Controlling your diet when you head to college can be tricky, whether you live in a dorm or find your own place. Eating in a dorm cafeteria limits your choices. Cooking your own healthful meals requires some knowledge of nutrition. If you're sharing expenses, you'll need to find a roommate who's on the same wavelength when it comes to eating. Using a few basic guidelines will help you avoid the "freshman 15" and get the nutrition you need.
Make Breakfast Easy
Whether you live in a dorm with a cafeteria or cook your own meals, you may find yourself preferring to sleep an extra 15 minutes or more to making a healthful breakfast each morning. Skipping breakfast can lead to overeating at lunch and bodily reactions to long fasts that promote fat storage and weight gain. Keep plenty of portable food items on hand you can eat on the way to class, such as granola bars, energy drinks, fruit, trail mix or other items. Eat more carbs than protein in the morning to replenish the glycogen stores you burn during sleep and to fuel your morning's activities.
Plan Ahead
College is a heady mix of classes, group activities, dating and late-night parties, and you may not have the time to create each meal in a healthy fashion as you eat throughout the week.
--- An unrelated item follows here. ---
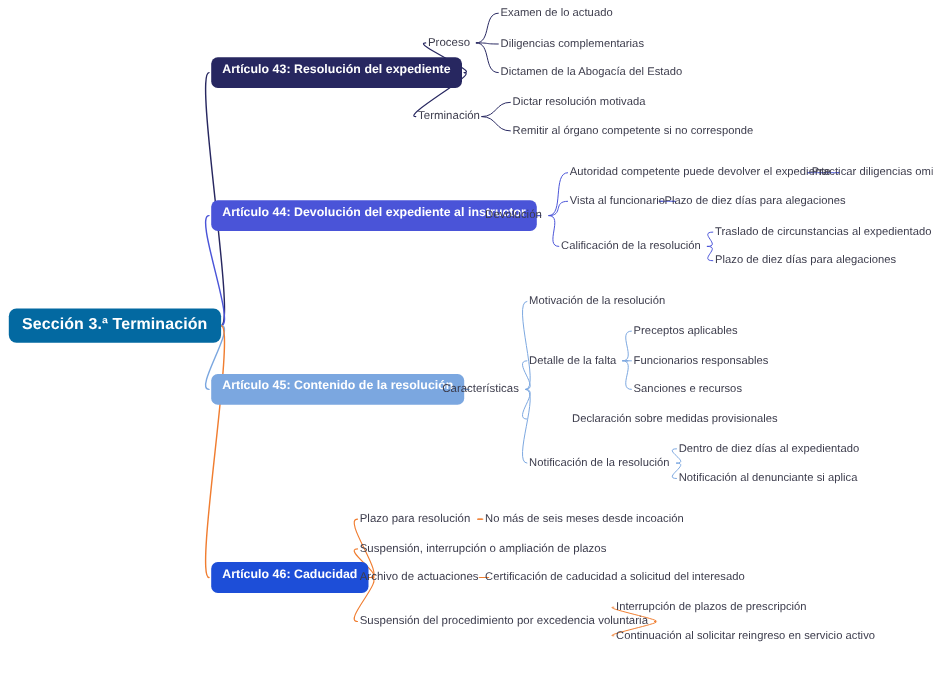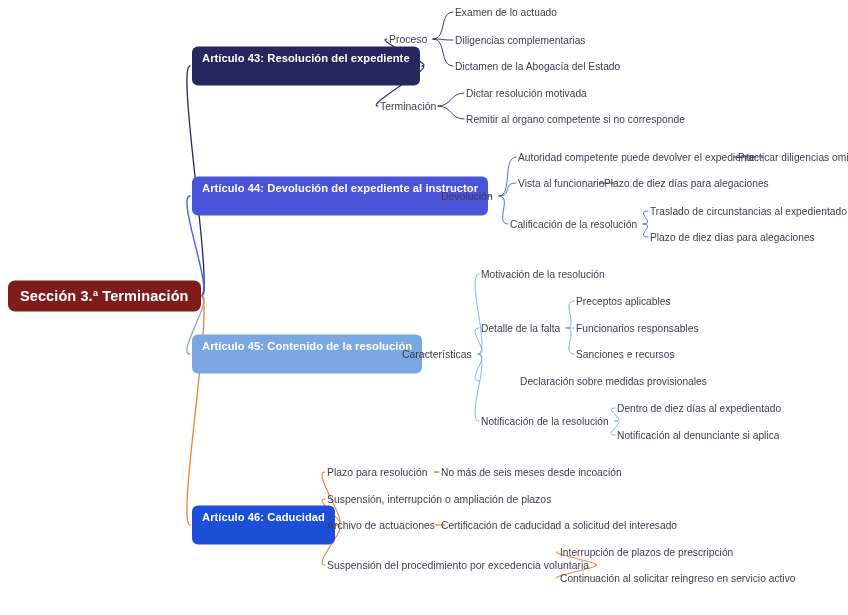"Artículo 43: Resolución del expediente" .node.lvl1 { padding: 5px 10px 22px 10px -> 5px 10px 11px 10px }
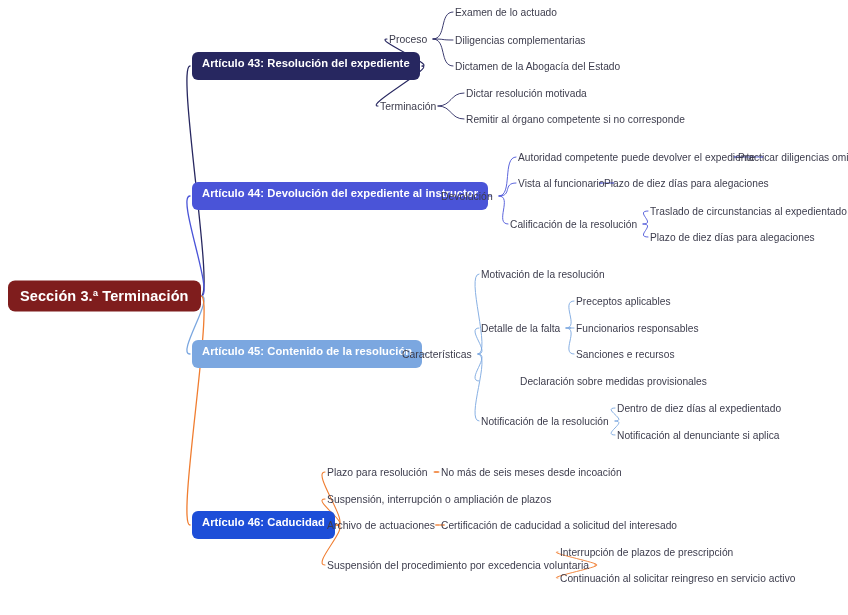"Sección 3.ª Terminación" .node.root { background: #7f1d1d -> #0369a1 }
Pick a day or two each week when you have some quiet time to review what's in your cupboards and refrigerator. Create meals for several days or the whole week. Be proactive and put ingredients together on the counter for quicker meal preparation. Pre-cook and freeze meals so you'll be less likely to use lack of time as an excuse not to eat well. Note when you'll be eating out with friends -- if you will be getting lots of carbs from pizza one night, plan on lighter meals and more protein for breakfast and lunch.
Snack Like You Mean It
The more often you eat, the less hungry you'll be at any one meal. Build morning and afternoon snacks into your routine each day. Pick healthful choices such as fresh fruits, nuts, trail mix, yogurt, fresh fruit and veggies, popcorn and baked chips with humus dip.
Substitute
You don't have to give up burgers and pizza, but you'll need to eat them smarter. While fast food is notorious for lots of calories, saturated and trans fats and preservatives, you can make these choices a bit healthier by special ordering. Hold the mayo and cheese on a burger. Skip the meat in burritos and tacos. Put veggies on pizza instead of meat, order thin crust instead of deep dish and ask your server for less cheese on the pie than normal. Fill half your cup with diet soda and top off with regular -- you may not taste the difference. Talk to your cafeteria manager during non-meal hours about special orders. She may not do this every meal but might accommodate you now and then, either at the beginning or very end of meal time, when fewer students are being served. Put sign-up sheets in the lobby of your dorm to see who wants meatless or low-cal dishes. If enough students request these options, dorms will be happy to save money on protein costs while making residents happy.